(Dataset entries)
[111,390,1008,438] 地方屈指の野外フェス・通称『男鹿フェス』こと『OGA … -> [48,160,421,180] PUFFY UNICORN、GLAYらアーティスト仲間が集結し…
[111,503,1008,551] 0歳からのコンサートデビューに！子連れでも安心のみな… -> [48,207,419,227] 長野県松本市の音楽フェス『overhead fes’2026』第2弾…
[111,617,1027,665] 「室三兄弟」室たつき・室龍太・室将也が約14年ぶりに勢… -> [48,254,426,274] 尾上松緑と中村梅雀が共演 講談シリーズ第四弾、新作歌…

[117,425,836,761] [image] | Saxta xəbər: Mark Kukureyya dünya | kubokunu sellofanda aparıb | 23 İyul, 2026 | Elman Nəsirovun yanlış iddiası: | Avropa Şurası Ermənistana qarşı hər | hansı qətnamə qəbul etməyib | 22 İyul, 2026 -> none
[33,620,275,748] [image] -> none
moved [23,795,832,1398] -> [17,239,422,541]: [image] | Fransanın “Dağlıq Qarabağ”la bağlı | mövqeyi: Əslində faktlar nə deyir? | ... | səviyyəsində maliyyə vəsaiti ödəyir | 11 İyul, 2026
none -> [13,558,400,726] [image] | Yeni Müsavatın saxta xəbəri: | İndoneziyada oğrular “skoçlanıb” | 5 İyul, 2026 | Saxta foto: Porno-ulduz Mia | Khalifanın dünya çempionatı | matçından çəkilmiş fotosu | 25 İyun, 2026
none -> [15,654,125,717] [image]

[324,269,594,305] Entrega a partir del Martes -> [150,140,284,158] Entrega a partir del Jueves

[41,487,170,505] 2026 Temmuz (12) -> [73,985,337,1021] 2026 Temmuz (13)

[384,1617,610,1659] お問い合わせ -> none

About this task:
Each of the lines from the one that contains "[33,620,275,748] [image] -> none" through the last line of the data needs to be repeated exactly, with no others.

Answer space:
[33,620,275,748] [image] -> none
moved [23,795,832,1398] -> [17,239,422,541]: [image] | Fransanın “Dağlıq Qarabağ”la bağlı | mövqeyi: Əslində faktlar nə deyir? | ... | səviyyəsində maliyyə vəsaiti ödəyir | 11 İyul, 2026
none -> [13,558,400,726] [image] | Yeni Müsavatın saxta xəbəri: | İndoneziyada oğrular “skoçlanıb” | 5 İyul, 2026 | Saxta foto: Porno-ulduz Mia | Khalifanın dünya çempionatı | matçından çəkilmiş fotosu | 25 İyun, 2026
none -> [15,654,125,717] [image]

[324,269,594,305] Entrega a partir del Martes -> [150,140,284,158] Entrega a partir del Jueves

[41,487,170,505] 2026 Temmuz (12) -> [73,985,337,1021] 2026 Temmuz (13)

[384,1617,610,1659] お問い合わせ -> none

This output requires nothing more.